Supernova: A beleza e o brilho dos restos da estrela que explodiu

Por Ethevaldo Siqueira, com APOD da NASA
09/09/2019 - A beleza do conhecimento astronômico está não apenas e descobrir as dimensões do Cosmos como em compreender eventos que jamais poderíamos sequer imaginar que ocorressem. É essa descoberta e essa compreensão que me fascinam. E o melhor exemplo é este: o de uma Supernova.

Mesmo que você já saiba o que ela é, convido-o a refletir um pouco sobre o que é uma Supernova. Para os cosmologistas, ela é um evento astronômico que ocorre durante os estágios finais da evolução de algumas estrelas, caracterizado por uma explosão muito brilhante. Por um curto espaço de tempo, isto causa um efeito similar ao nascimento de nova estrela, antes de desaparecer lentamente ao longo de várias semanas ou meses.

A imagem, feita a partir de dados de raios X e imagem óptica do Observatório Chandra de Raios-X e do Telescópio Espacial Hubble, mostra os filamentos e nós ainda quentes  / Crédito da imagem: raio X-NASA, CXC, SAO; Optical-NASA, STScI

Esse brilho pode ser tão intenso que chega a intensificar-se em 1 bilhão de vezes em apenas alguns dias o seu brilho – e o brilho da estrela que explode pode tornar-se tão grande quanto o de galáxia inteira. Mas esse brilho é relativamente efêmero, pois, com o passar do tempo, sua temperatura e brilho passam a diminuir lentamente.

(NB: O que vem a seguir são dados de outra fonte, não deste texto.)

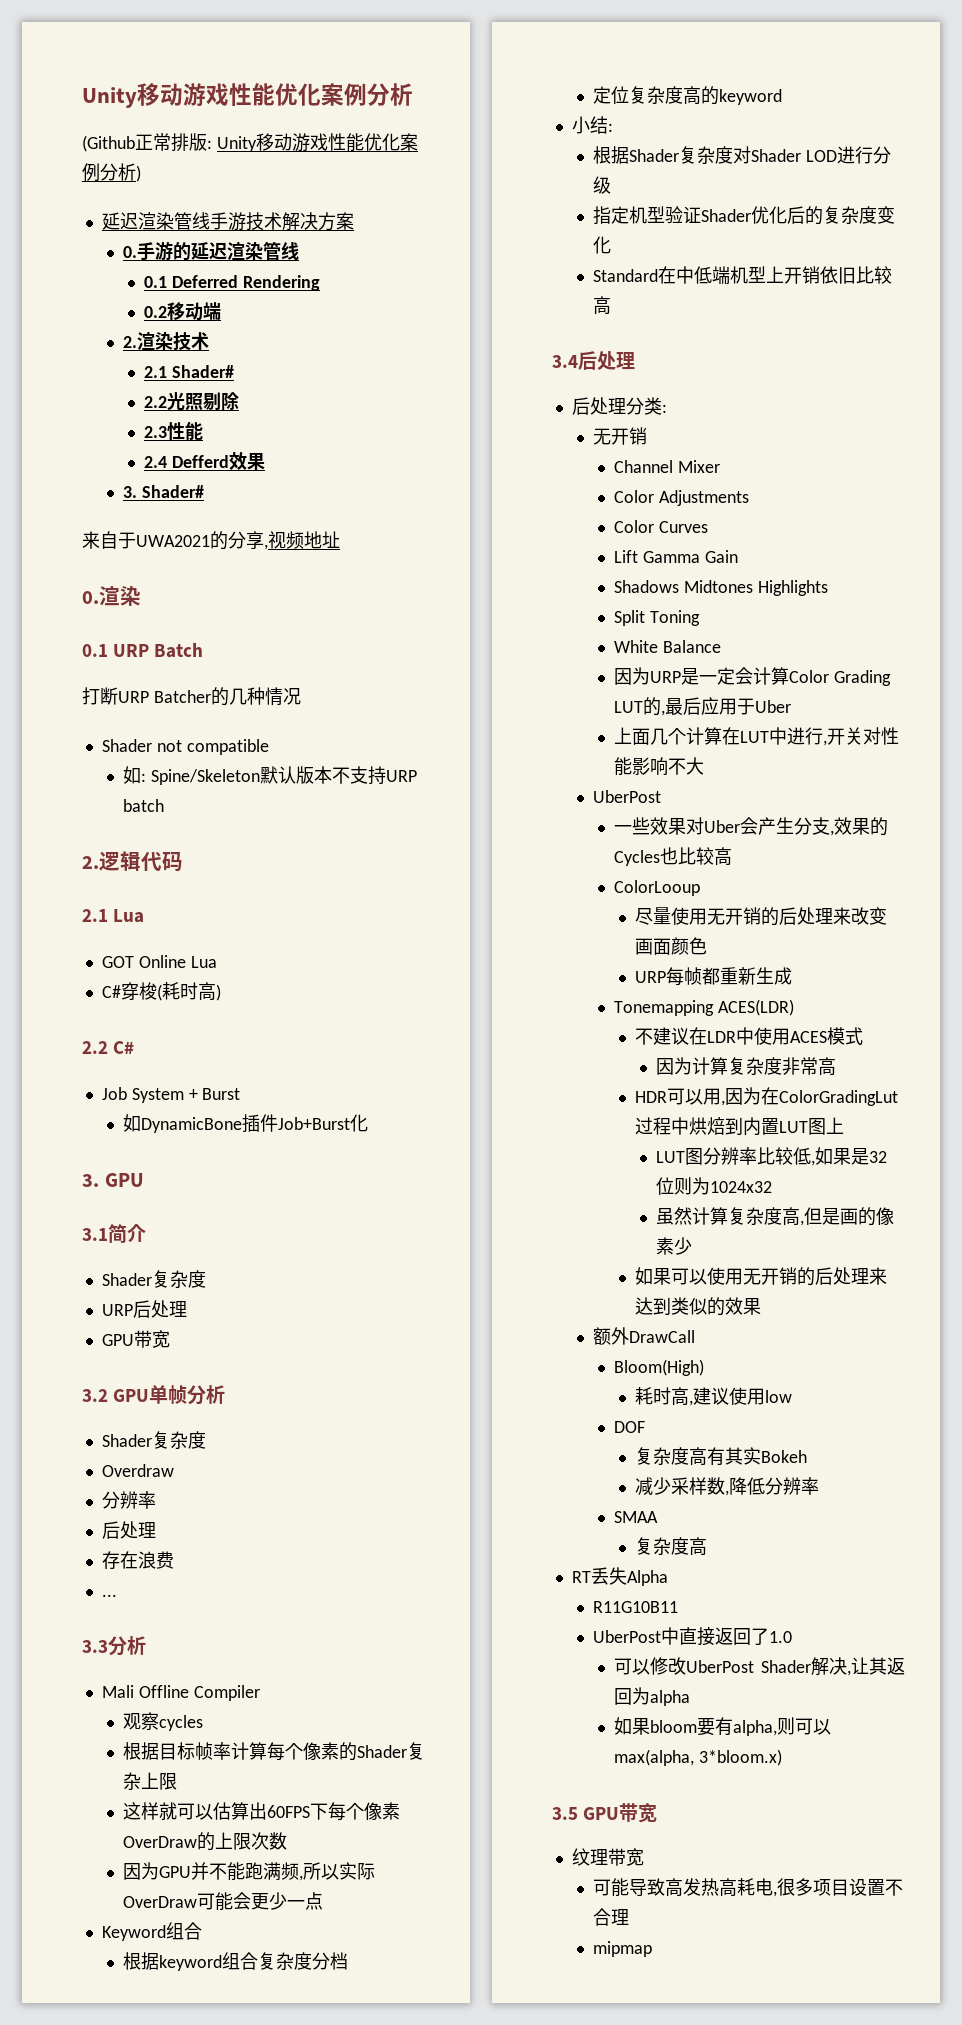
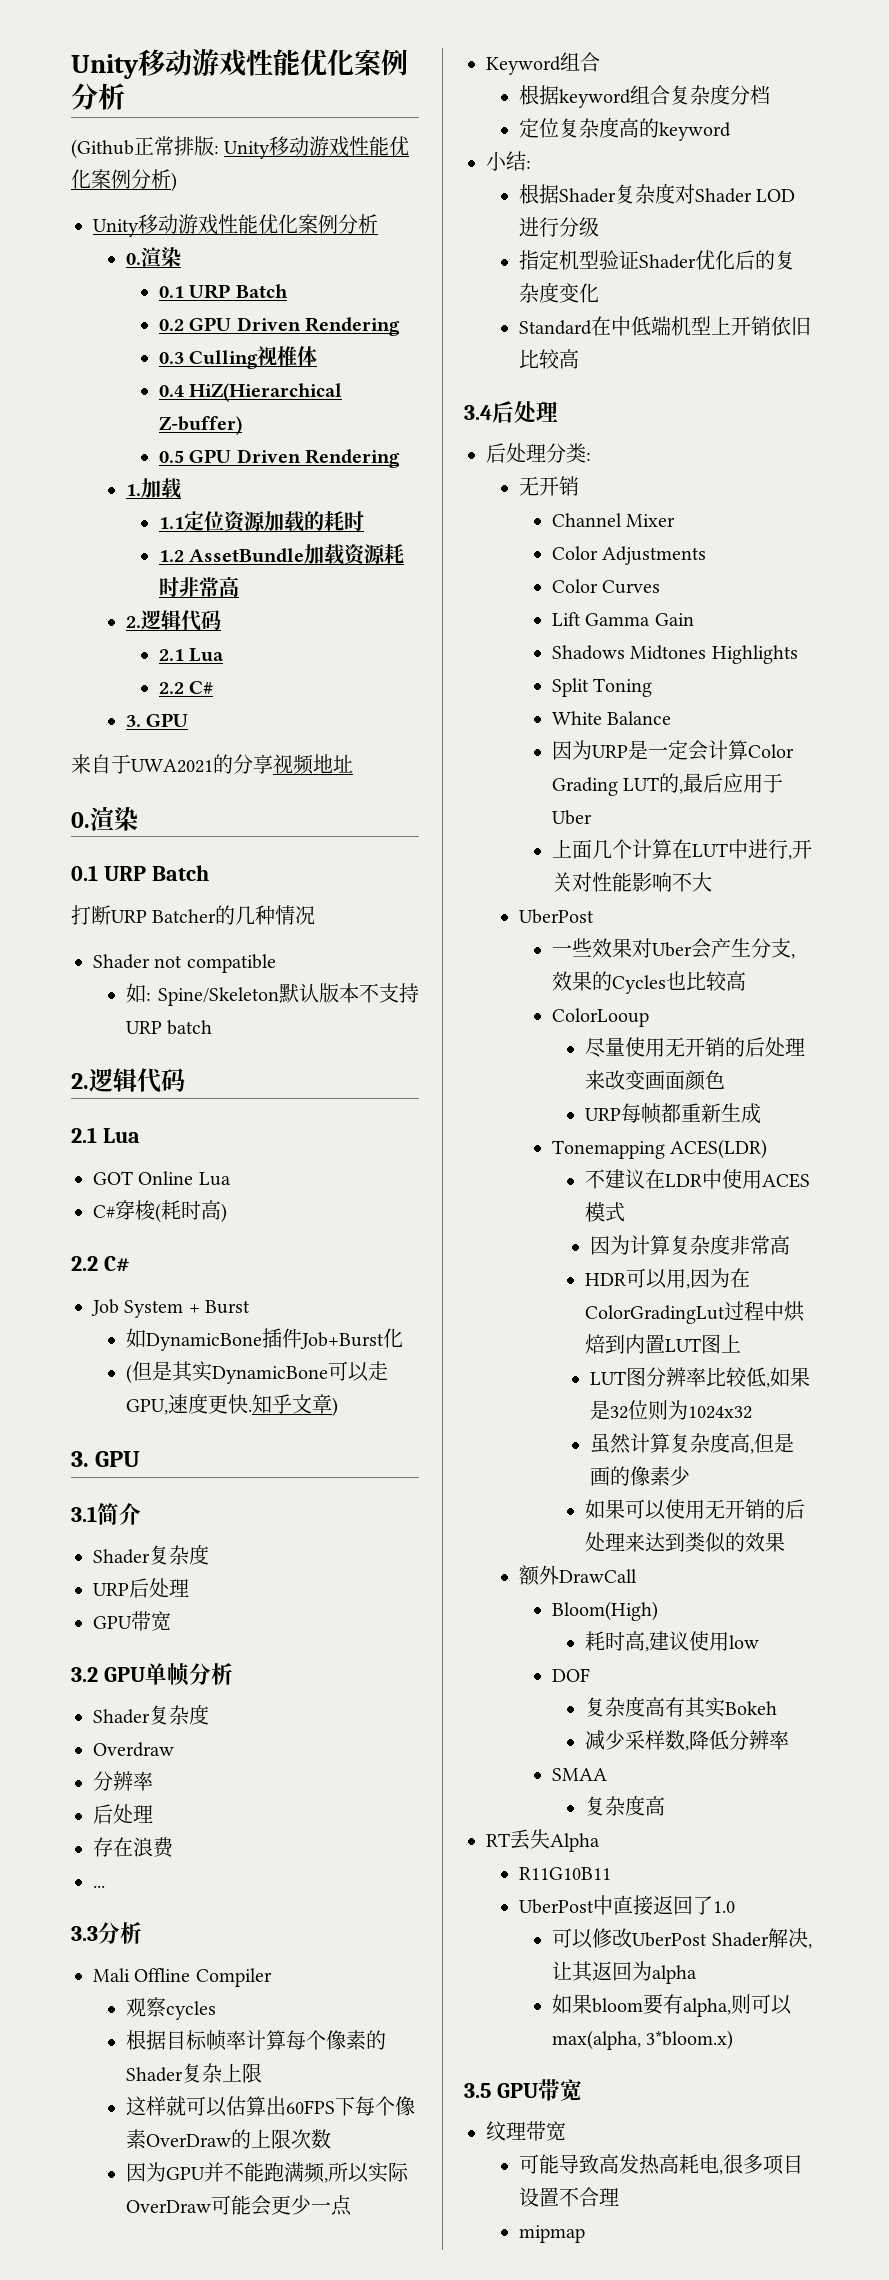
[101,212,354,231] [122,241,299,261] [144,275,320,291] [144,302,222,321] [122,332,209,351] [144,365,234,378] [144,392,240,411] [144,422,204,440] [144,451,265,470] [122,485,204,498] 延迟渲染管线手游技术解决方案 // 0.手游的延迟渲染管线 // 0.1 Deferred Rendering // 0.2移动端 // 2.渲染技术 // 2.1 Shader# // 2.2光照剔除 // 2.3性能 // 2.4 Defferd效果 // 3. Shader# -> [93,214,378,237] [125,246,181,267] [158,284,288,299] [158,317,400,336] [158,346,318,369] [158,383,343,402] [158,416,242,435] [158,449,400,468] [125,478,182,499] [158,511,364,533] [158,544,405,566] [158,577,239,597] [125,610,221,631] [158,648,225,662] [158,681,214,694] [125,713,189,727] Unity移动游戏性能优化案例分析 // 0.渲染 // 0.1 URP Batch // 0.2 GPU Driven Rendering // 0.3 Culling视椎体 // 0.4 HiZ(Hierarchical Z-buffer) // 0.5 GPU Driven Rendering // 1.加载 // 1.1定位资源加载的耗时 // 1.2 AssetBundle加载资源耗时非常高 // 2.逻辑代码 // 2.1 Lua // 2.2 C# // 3. GPU
[264,544,268,550] , -> (273, 764) none
(368, 1123) none -> [125,1361,388,1384] [125,1393,338,1417] // (但是其实DynamicBone可以走GPU,速度更快.知乎文章)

O que você aqui nesta foto é uma nuvem de detritos conhecida como Cassiopeia A. Ela é um exemplo da fase final do ciclo de vida estelar. Depois de viver vidas espetaculares, as estrelas maciças em nossa galáxia da Via Láctea entrem em colapso a partir de vastas nuvens cósmicas, e suas fornalhas nucleares se inflamam e criam elementos pesados em seus núcleos.

A nuvem de detritos em expansão conhecida como Cassiopeia A é um exemplo desta fase final do ciclo de vida estelar. A luminosidade da explosão que criou estes restos de uma supernova que teria sido visto pela primeira vez no céu do planeta Terra há cerca de 350 anos, embora tenha essa luz levado cerca de 11.000 anos para chegar até nós.

A imagem, feita com cores falsas, a partir de dados de raios X e imagem óptica do Observatório Chandra de Raios-X e do Telescópio Espacial Hubble, mostra os filamentos e nós ainda quentes. Abrange cerca de 30 anos-luz a uma distância estimada de Cassiopeia A.

A emissão de raios-X de alta energia de elementos específicos tem sido codificada por cores, silício em vermelho, enxofre em amarelo, cálcio em verde e ferro em roxo, para ajudar os astrônomos a explorar a reciclagem dos nossos coisa de estrela da galáxia. Ainda em expansão, a onda de explosão externa é vista em tons azuis. A mancha brilhante perto do centro é uma estrela de nêutrons, cujo núcleo incrivelmente denso mostra ainda restos do núcleo estelar maciço que se desintegrou.